WORK INSTRUCTIONS:
List each line of the data that holds the word "overflow".

-------- PROVIDED DATA

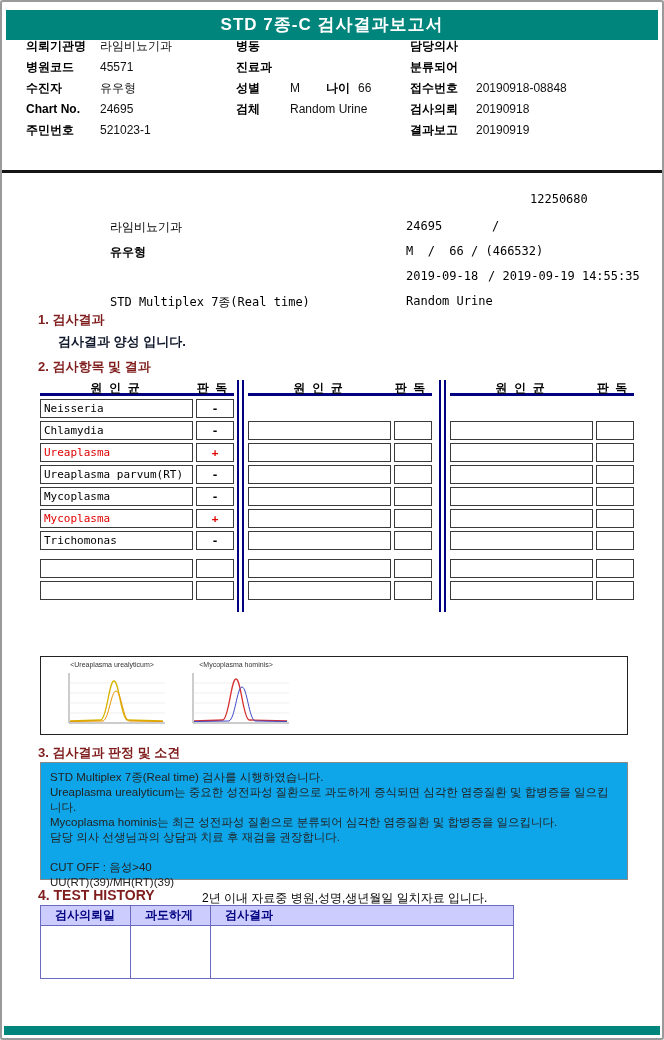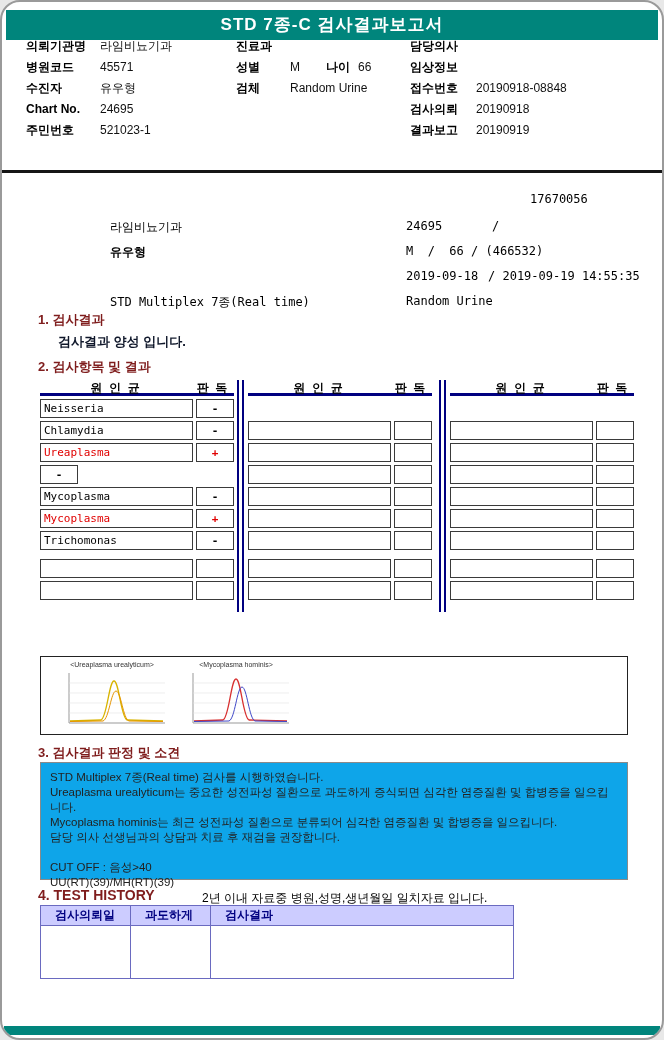--- a/index.html
+++ b/index.html
@@ -7,7 +7,7 @@
   body { width:664px; height:1040px; font-family:"Liberation Sans", sans-serif; }
   .page {
     position:relative; width:664px; height:1040px; background:#fff;
-    border:2px solid #9a9a9a; border-radius:20px; overflow:hidden;
+    border:2px solid #9a9a9a; border-radius:3px; overflow:hidden;
   }
   
   .banner-top {

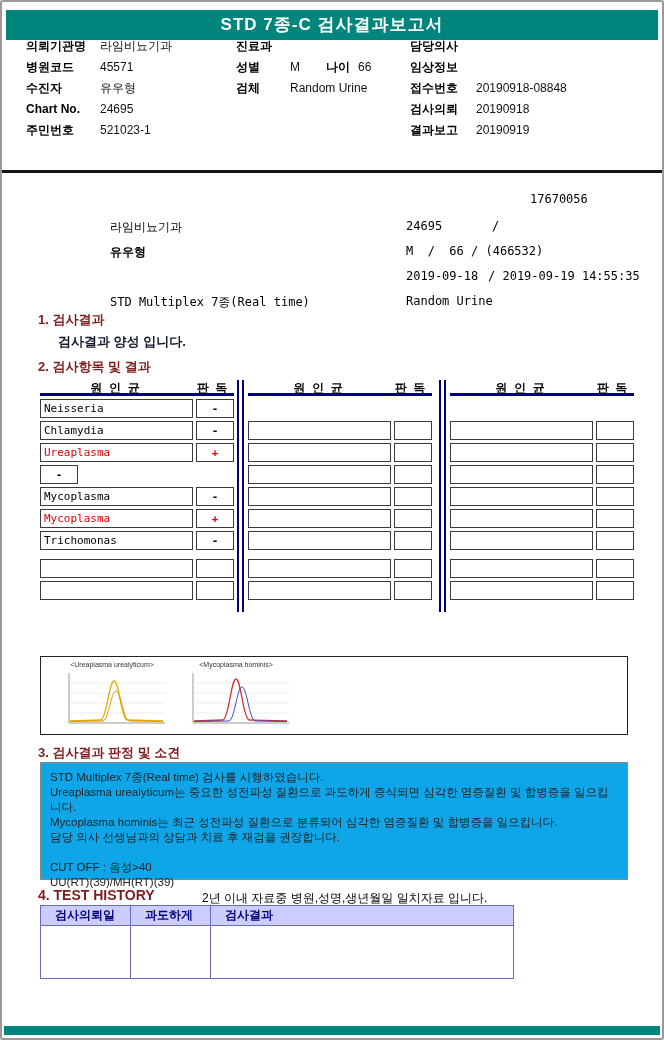--- a/index.html
+++ b/index.html
@@ -115,6 +115,7 @@
   </div>
 
   <div class="info-col col-mid">
+    <div class="irow"><span class="lbl">병동</span><span class="val"></span></div>
     <div class="irow"><span class="lbl">진료과</span><span class="val"></span></div>
     <div class="irow">
       <span class="lbl">성별</span>

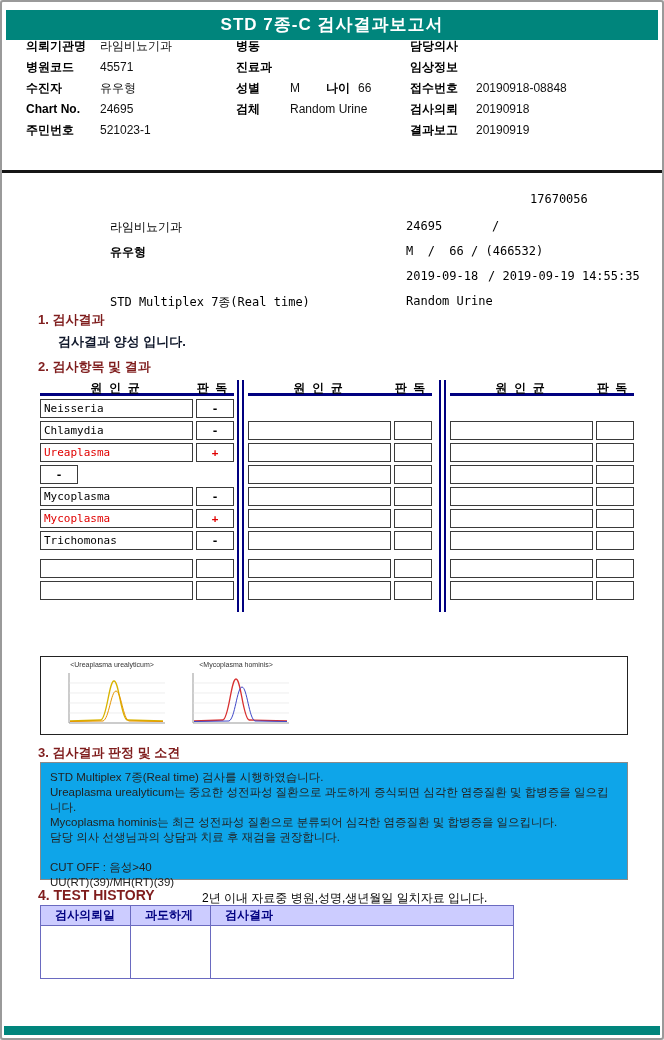--- a/index.html
+++ b/index.html
@@ -128,7 +128,7 @@
 
   <div class="info-col col-right">
     <div class="irow"><span class="lbl">담당의사</span><span class="val"></span></div>
-    <div class="irow"><span class="lbl">임상정보</span><span class="val"></span></div>
+    <div class="irow"><span class="lbl">분류되어</span><span class="val"></span></div>
     <div class="irow"><span class="lbl">접수번호</span><span class="val">20190918-08848</span></div>
     <div class="irow"><span class="lbl">검사의뢰</span><span class="val">20190918</span></div>
     <div class="irow"><span class="lbl">결과보고</span><span class="val">20190919</span></div>

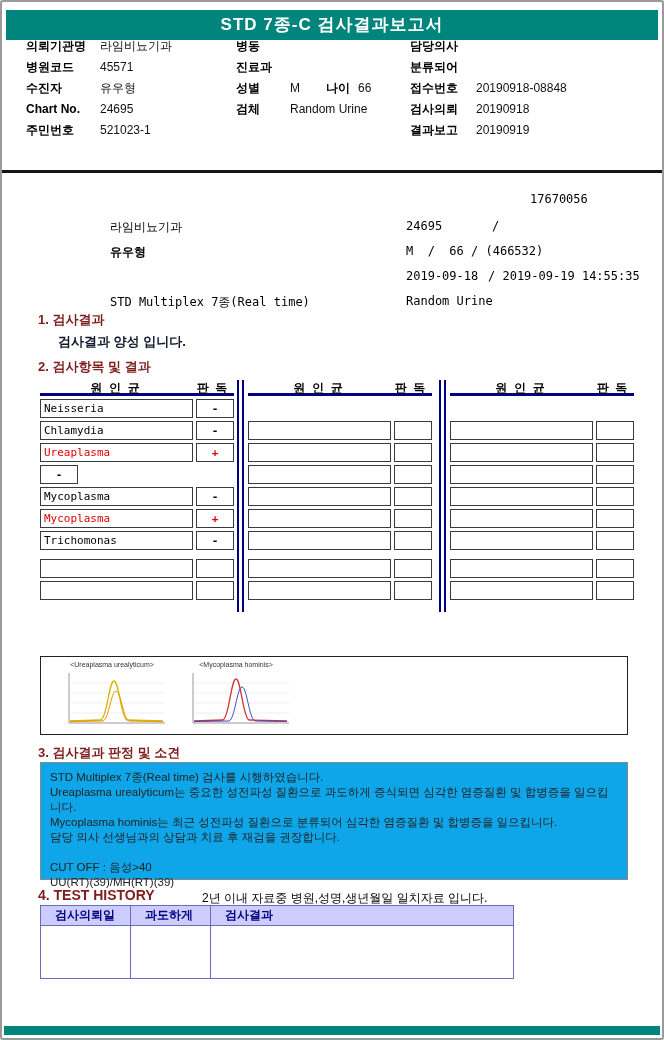--- a/index.html
+++ b/index.html
@@ -137,7 +137,7 @@
   <div class="divider"></div>
 
   <div class="subheader">
-    <span class="sh-ref">17670056</span>
+    <span class="sh-ref">12250680</span>
     <span class="sh-hosp">라임비뇨기과</span>
     <span class="sh-chart">24695</span>
     <span class="sh-slash">/</span>

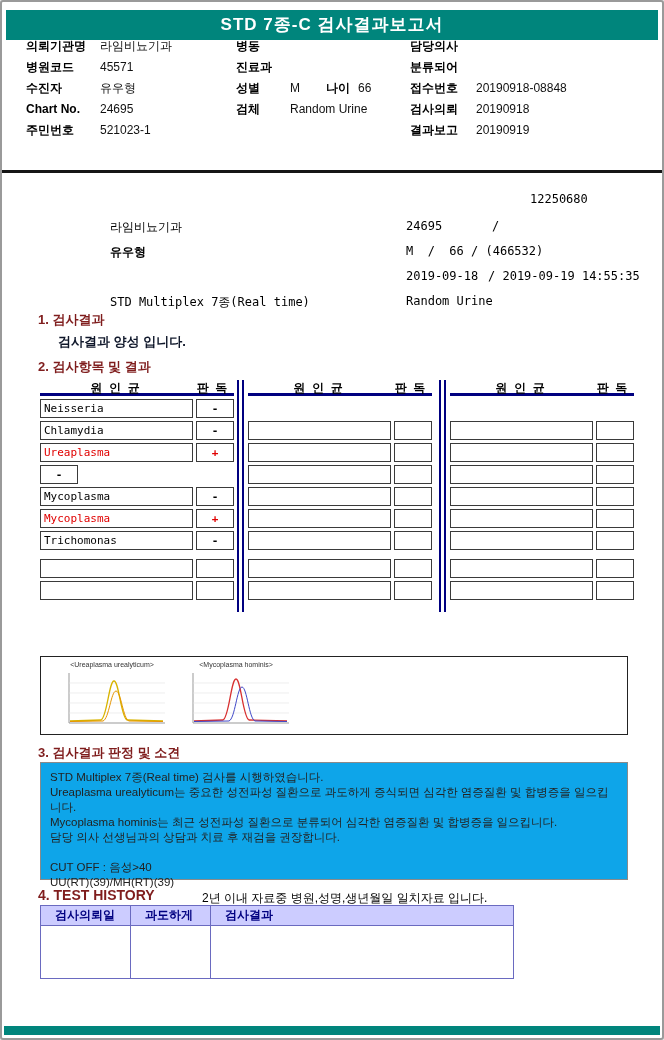--- a/index.html
+++ b/index.html
@@ -173,6 +173,7 @@
           <div class="cell read">+</div>
         </div>
       <div class="trow">
+          <div class="cell name">Ureaplasma parvum(RT)</div>
           <div class="cell read">-</div>
         </div>
       <div class="trow">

----------------

REPLY:
-    border:2px solid #9a9a9a; border-radius:20px; overflow:hidden;
+    border:2px solid #9a9a9a; border-radius:3px; overflow:hidden;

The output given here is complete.